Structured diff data
-------

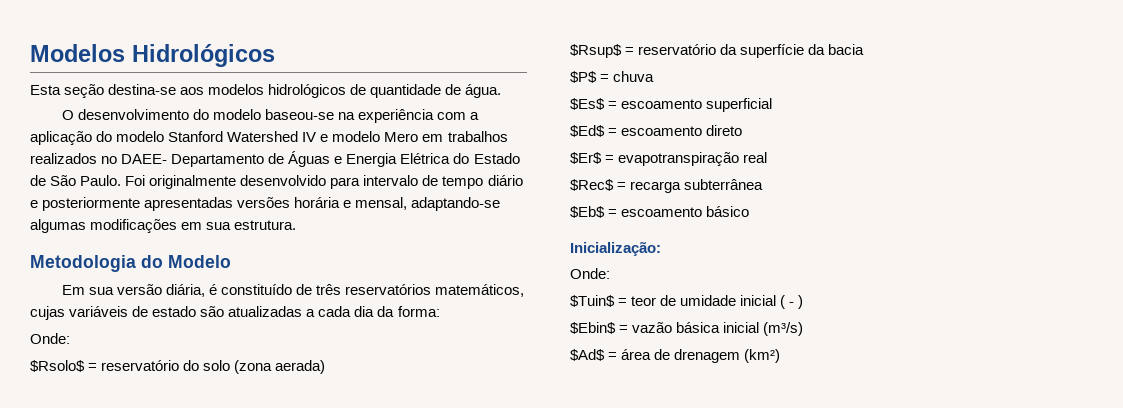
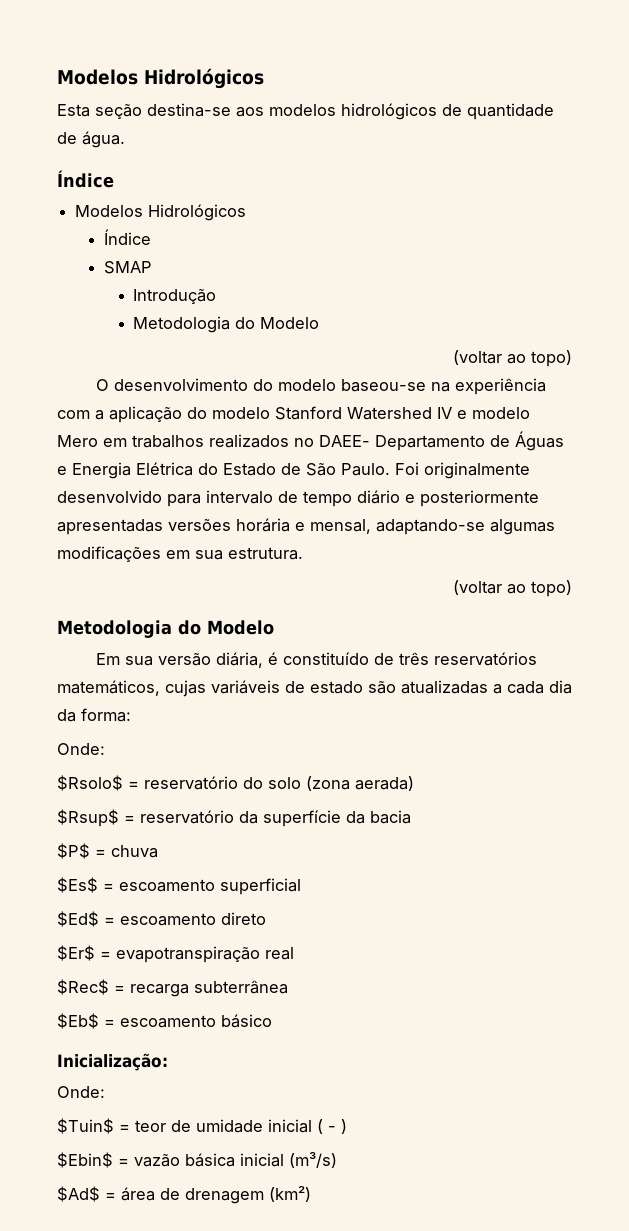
  Esta seção destina-se aos modelos hidrológicos de quantidade de água.
+ Índice
+ Modelos Hidrológicos
+ Índice
+ SMAP
+ Introdução
+ Metodologia do Modelo
+ (voltar ao topo)
  Foi originalmente desenvolvido para intervalo de tempo diário e posteriormente apresentadas versões horária e mensal, adaptando-se algumas modificações em sua estrutura.
+ (voltar ao topo)

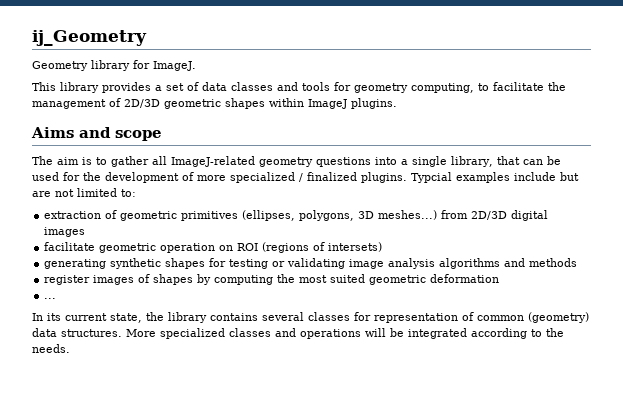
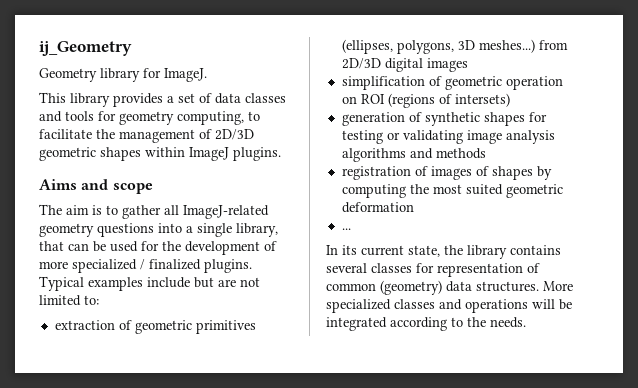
- Typcial examples include but are not limited to:
+ Typical examples include but are not limited to:
- facilitate geometric operation on ROI (regions of intersets)
+ simplification of geometric operation on ROI (regions of intersets)
- generating synthetic shapes for testing or validating image analysis algorithms and methods
+ generation of synthetic shapes for testing or validating image analysis algorithms and methods
- register images of shapes by computing the most suited geometric deformation
+ registration of images of shapes by computing the most suited geometric deformation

-------

### How to complete this task
Where a line above contains the word "algorithms", show that line.

### Answer below
- generating synthetic shapes for testing or validating image analysis algorithms and methods
+ generation of synthetic shapes for testing or validating image analysis algorithms and methods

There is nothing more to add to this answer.